┌──

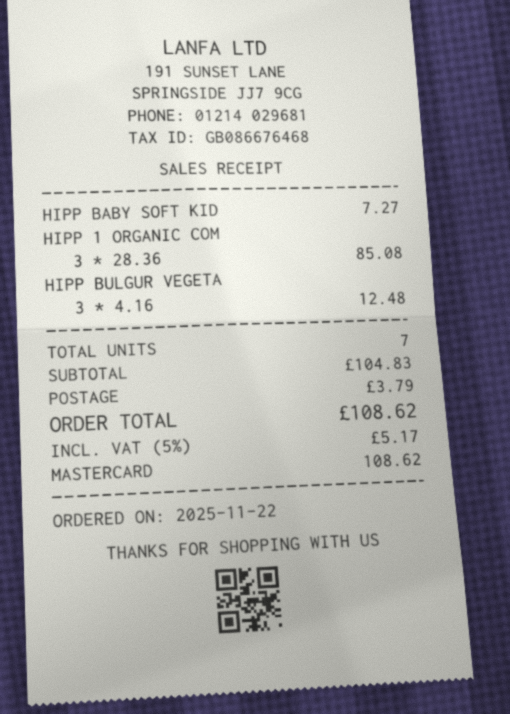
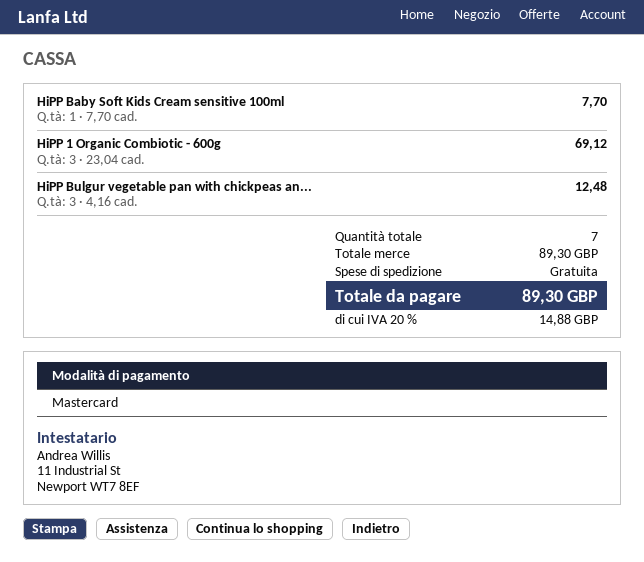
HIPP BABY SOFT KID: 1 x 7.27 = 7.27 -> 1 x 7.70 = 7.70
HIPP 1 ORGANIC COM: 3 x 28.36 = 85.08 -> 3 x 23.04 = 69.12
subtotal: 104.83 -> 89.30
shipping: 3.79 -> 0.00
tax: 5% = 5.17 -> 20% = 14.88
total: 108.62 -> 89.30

└──
┌──

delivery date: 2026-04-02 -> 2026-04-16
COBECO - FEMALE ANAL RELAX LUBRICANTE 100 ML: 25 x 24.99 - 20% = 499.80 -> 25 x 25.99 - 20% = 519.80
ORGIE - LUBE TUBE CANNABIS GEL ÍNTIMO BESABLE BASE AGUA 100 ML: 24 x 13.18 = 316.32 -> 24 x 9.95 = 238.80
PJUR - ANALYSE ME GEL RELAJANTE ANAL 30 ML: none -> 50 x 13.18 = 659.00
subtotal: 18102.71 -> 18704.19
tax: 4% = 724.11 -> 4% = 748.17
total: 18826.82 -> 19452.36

└──

Your task
Above are the records; from them, give again exactly the lines from the one containing "subtotal: 104.83 -> 89.30" to the one containing "total: 108.62 -> 89.30", both lines included, and nothing more.

Response to the task
subtotal: 104.83 -> 89.30
shipping: 3.79 -> 0.00
tax: 5% = 5.17 -> 20% = 14.88
total: 108.62 -> 89.30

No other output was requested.